As an activist and executive director of the Atelier for Community Transformation, she can be found anywhere change needs to happen—which means that our workshop, with people from all over the world and different backgrounds, was the perfect stage for her to talk about grassroot activism and the protection of natural resources. With her own background as a graduated jurist, Lejla’s fields of social action span from environmental protection, to social rights, to youth entrepreneurship.
She refuses to define herself as an activist for a specific cause, but rather, an activist for life. “I believe in a world that might happen and I’m ready to fight for it,” Lejla says. “I’ve left Bosnia six times, and I’m in Sarajevo now… you can connect the dots, but I always come back home.”
Bosnia’s political complexity—or better said, political distress—is partially what fuels Lejla to keep fighting. ACT is a platform Lejla is part of, and was recently founded to unify the Bosnian people in a common goal: having Bosnia progress as a country, as well as a society.

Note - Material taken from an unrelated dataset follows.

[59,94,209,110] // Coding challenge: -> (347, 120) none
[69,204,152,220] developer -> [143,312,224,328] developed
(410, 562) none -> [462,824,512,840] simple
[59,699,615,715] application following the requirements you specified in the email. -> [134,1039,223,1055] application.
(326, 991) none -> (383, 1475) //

However, ACT is not inherently an environmental platform. It exists to support grassroot activism across Bosnia, especially those movements that fight to build harmony.
“The founder of ACT was a strong supporter of what we call ‘river activists’,” Lejla says. “So, naturally, the first thing ACT supported was this group of activists, who put their lives on the line every day in order to protect the rivers in Bosnia and Herzegovina.”

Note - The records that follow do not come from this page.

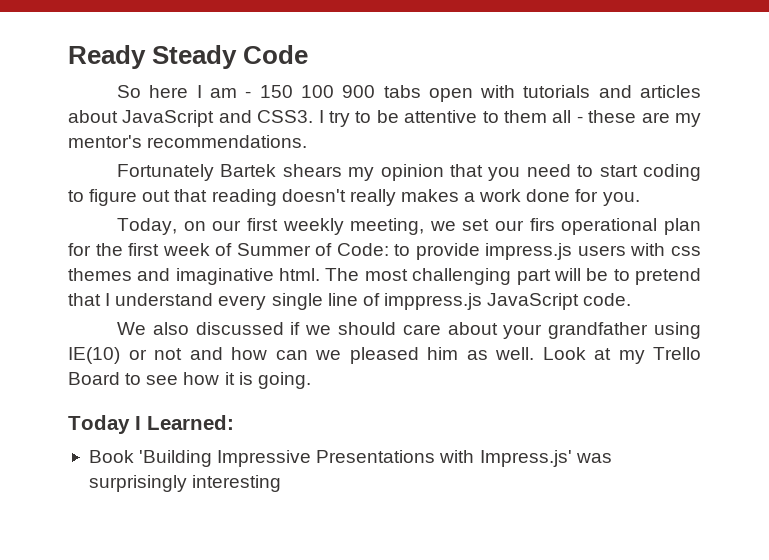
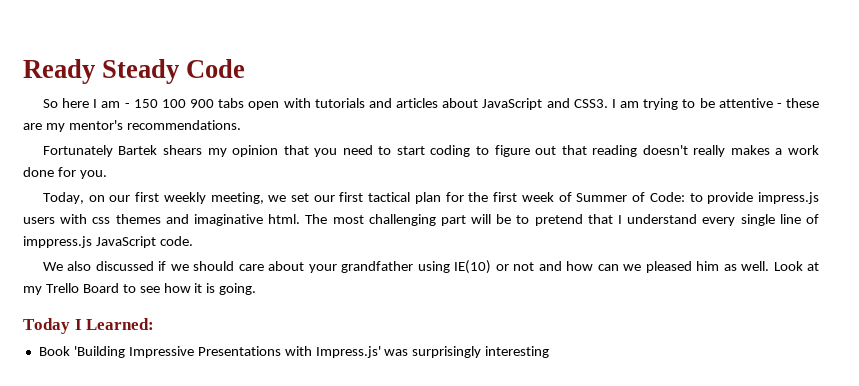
[329,111,350,127] try -> [620,98,679,110] am trying
[482,110,572,123] to them all -> (773, 103) none
[529,218,658,235] firs operational -> [339,192,411,202] first tactical

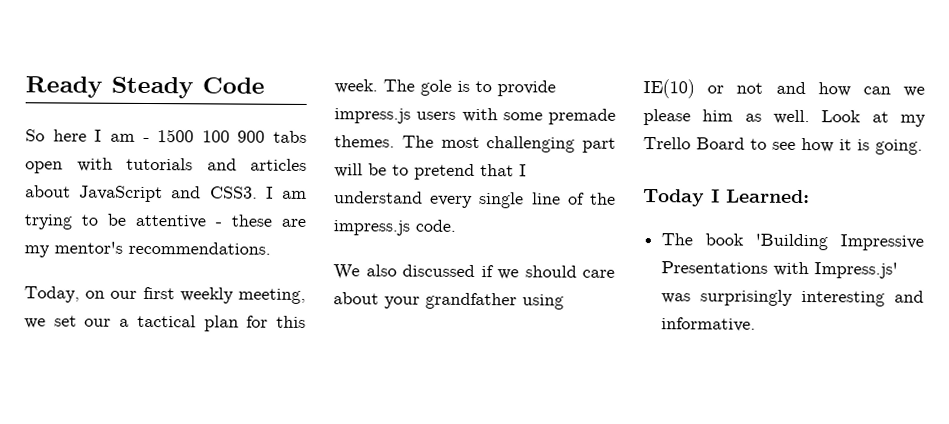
[133,99,158,108] 150 -> [157,129,195,143] 1500
[42,145,820,157] [23,167,107,179] // Fortunately Bartek shears my opinion that you need to start coding to figure out that reading doesn't really makes a work done for you. -> (271, 248) none
[339,192,364,202] first -> [119,318,130,327] a
[468,192,685,202] the first week of Summer of Code: -> [276,315,306,328] [334,79,470,96] this week. The gole is
[92,214,301,226] css themes and imaginative html. -> [502,108,616,125] [334,135,395,148] some premade themes.
[23,236,156,248] imppress.js JavaScript -> [590,192,616,205] [333,220,410,236] the impress.js
[645,261,692,273] pleased -> [643,109,691,126] please
[38,346,70,356] Book -> [661,233,745,246] The book
(550, 352) none -> [894,290,924,303] [661,317,757,332] and informative.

What makes this so symbolic is that rivers connect people. Bosnia has 244 rivers, and most are lush with wild and diverse nature. But immoral investors and corrupted politicians are sweeping in to purchase these rivers, and these acts are putting local communities at risk. “People divided by ethnicity lines, war lines… rivers have no borders,” Lejla continues. “They have power to connect people.”
Unfortunately, energy transition attempts in Bosnia have widely been met with even higher levels of corruption. One infamous project that received government backing was the mass construction of 450 small hydro-powerplants, which would have supposedly been enough to provide 80% of needed electricity. Instead of producing clean energy and new jobs after the Bosnian war, the movement resulted in a catastrophic disappearance of small rivers.

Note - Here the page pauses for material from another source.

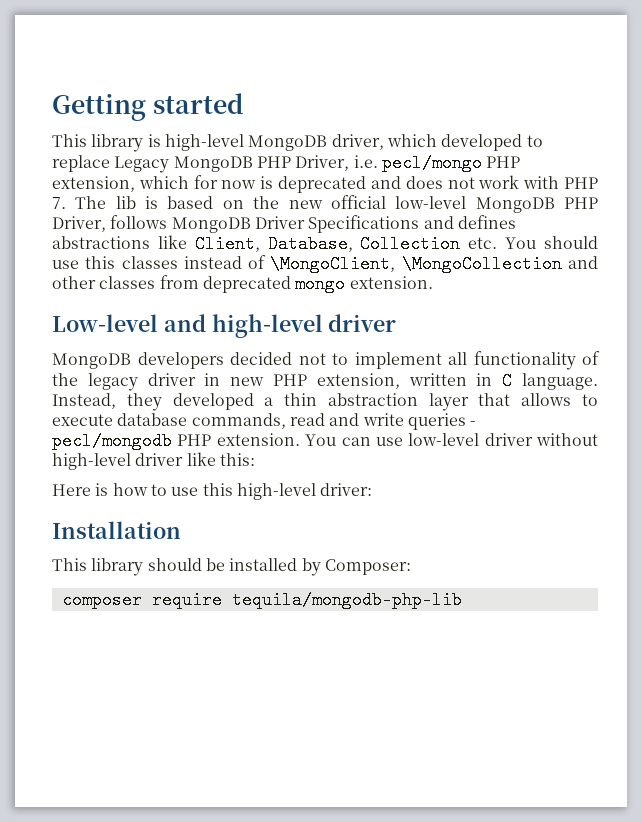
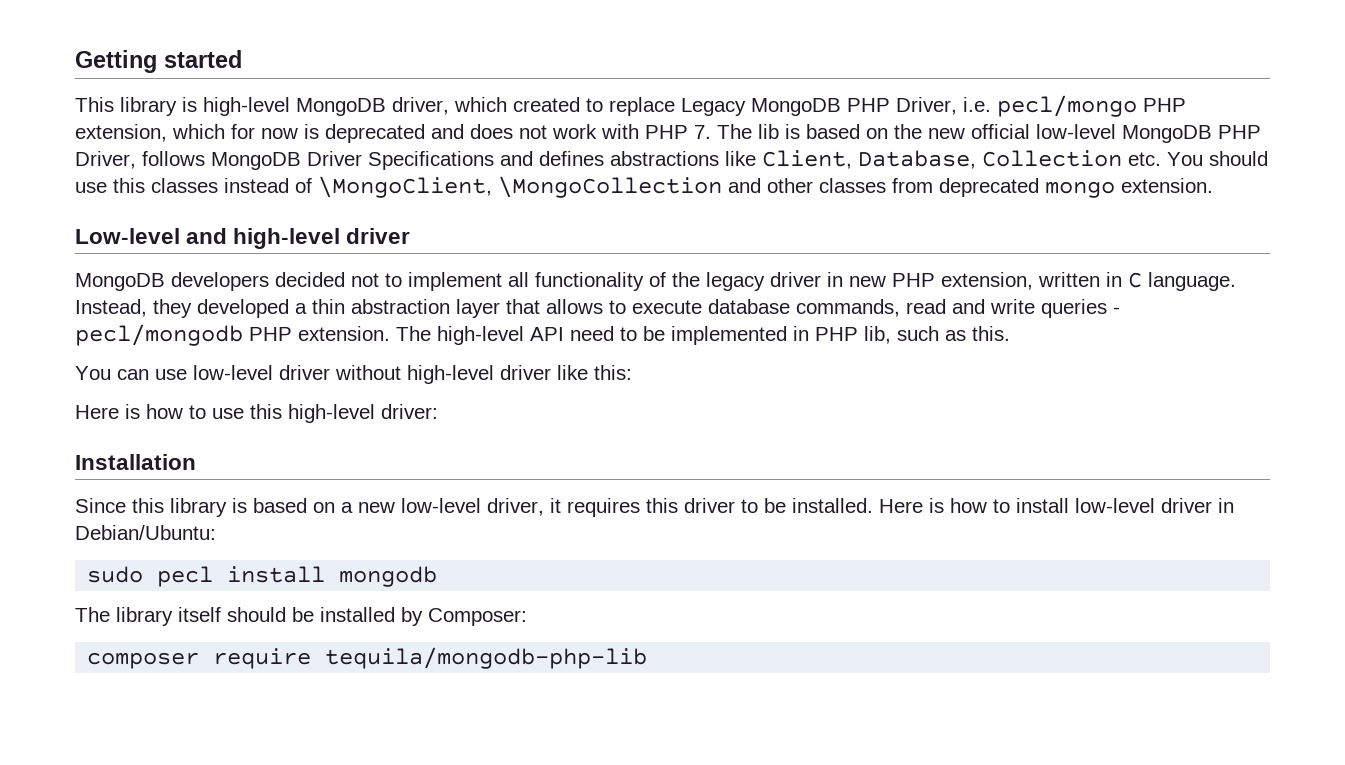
[441,134,523,151] developed -> [513,97,580,112] created
(300, 439) none -> [396,326,1010,345] The high-level API need to be implemented in PHP lib, such as this. //
[52,558,144,576] This library -> [75,498,1234,517] [75,525,216,540] [87,566,438,587] [75,607,221,626] Since this library is based on a new low-level driver, it requires this driver to be installed. Here is how to install low-level driver in Debian/Ubuntu: // sudo pecl install mongodb // The library itself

“This is important,” Lejla says, dismayed at her own story. “We’re talking about a whole agriculture depending on a river, an ecosystem around it. Major rivers have been destroyed after the Second World War due to the construction of massive powerplants, but we’re talking about smaller creeks with clean and drinkable water. We’re talking about the communities who live off that water falling apart.”
Eventually, the communities fought back. There have been local groups actively protesting construction and protecting rivers since 2010, and Lejla has been to as many as possible. These powerplants are still in construction, ten years later, but these communities are rising up with just as much passion and anger as the start.
“Something we have now is data,” Lejla says. “As of right now, there are 114 small hydro-powerplants in Bosnia. 110 of those are active. And the energy made from those 110 powerplants, which make up almost a quarter of the initial plan—which, remember, the plan was 450 plants for 80% of our energy needed—those 110 powerplants have generated 2.2% of our energy in 2020.”
Lejla finishes the workshop by explaining her theory on why such a decline was possible. She jokes that red flags in Bosnia are more like red dots, and that with youth leaving Bosnia as soon as possible, the level of mismanagement the people are willing to accept is astronomical. “At least it’s not the war,” Lejla says grimly. “At least there’s no bombs. If you live here, you wake up every day asking yourself, why am I not in the street? Why am I not demanding my rights? So why aren’t we?”
This passive mentality is no longer acceptable. It is up to the people of Bosnia now to rise up and demand just treatment, not just of humans, but of the precious natural resources this country still has.